— WORK REQUIRED —
Write out the records that appear below, verbatim and complete, but without pictures.

(Change detection data)
BEGIN

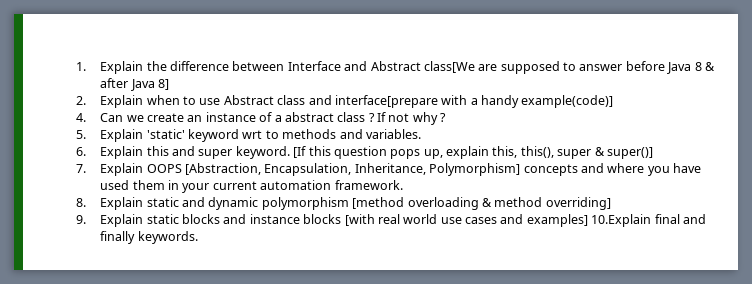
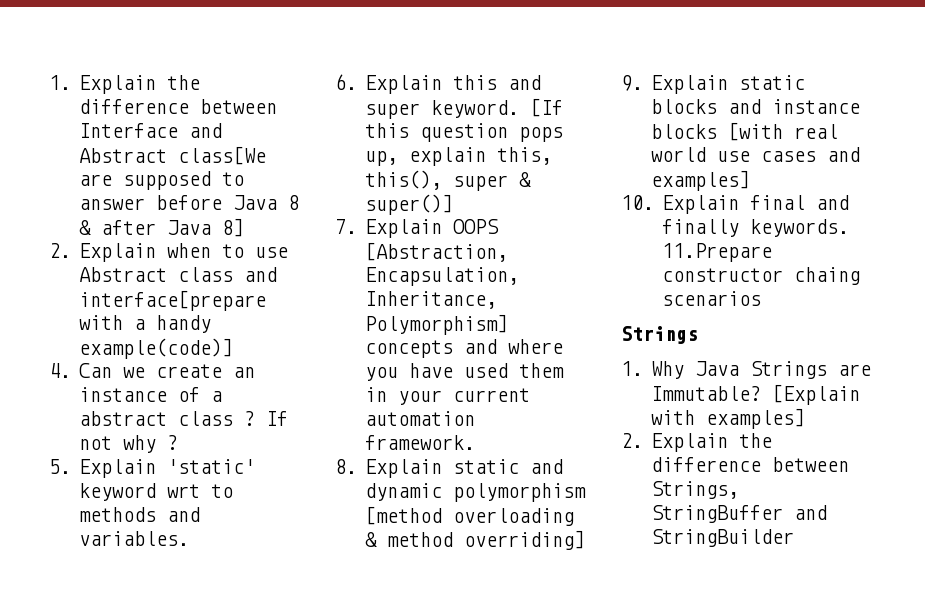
- 9. Explain static blocks and instance blocks [with real world use cases and examples] 10.Explain final and finally keywords.
+ 9. Explain static blocks and instance blocks [with real world use cases and examples]
+ 10. Explain final and finally keywords.
+ 11.Prepare constructor chaing scenarios
+ Strings
+ 1. Why Java Strings are Immutable? [Explain with examples]
+ 2. Explain the difference between Strings, StringBuffer and StringBuilder

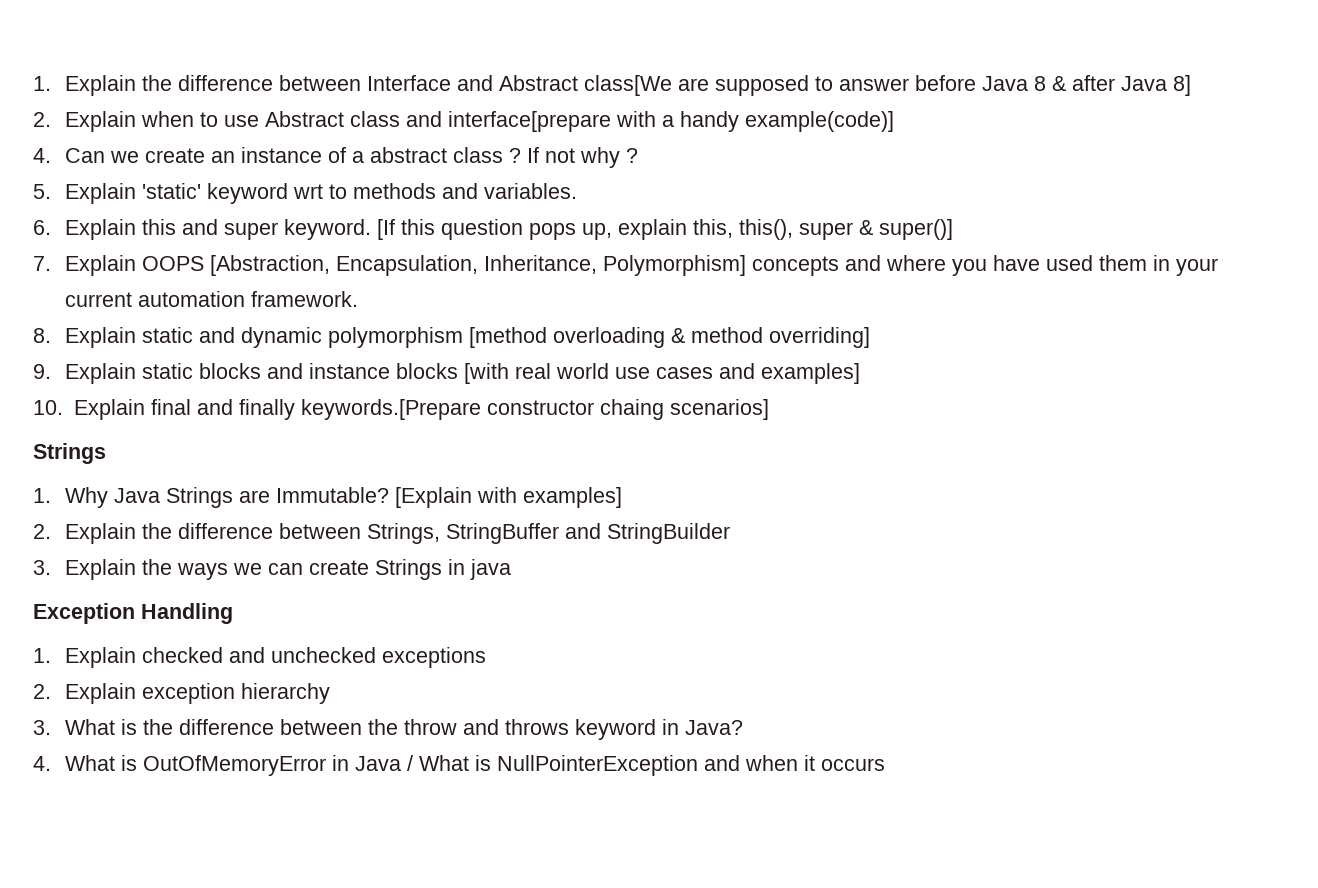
- 10. Explain final and finally keywords. 11.Prepare constructor chaing scenarios
+ 10. Explain final and finally keywords.[Prepare constructor chaing scenarios]
+ 3. Explain the ways we can create Strings in java
+ Exception Handling
+ 1. Explain checked and unchecked exceptions
+ 2. Explain exception hierarchy
+ 3. What is the difference between the throw and throws keyword in Java?
+ 4. What is OutOfMemoryError in Java / What is NullPointerException and when it occurs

END

— REPLY TO THE TASK —
- 9. Explain static blocks and instance blocks [with real world use cases and examples] 10.Explain final and finally keywords.
+ 9. Explain static blocks and instance blocks [with real world use cases and examples]
+ 10. Explain final and finally keywords.
+ 11.Prepare constructor chaing scenarios
+ Strings
+ 1. Why Java Strings are Immutable? [Explain with examples]
+ 2. Explain the difference between Strings, StringBuffer and StringBuilder

- 10. Explain final and finally keywords. 11.Prepare constructor chaing scenarios
+ 10. Explain final and finally keywords.[Prepare constructor chaing scenarios]
+ 3. Explain the ways we can create Strings in java
+ Exception Handling
+ 1. Explain checked and unchecked exceptions
+ 2. Explain exception hierarchy
+ 3. What is the difference between the throw and throws keyword in Java?
+ 4. What is OutOfMemoryError in Java / What is NullPointerException and when it occurs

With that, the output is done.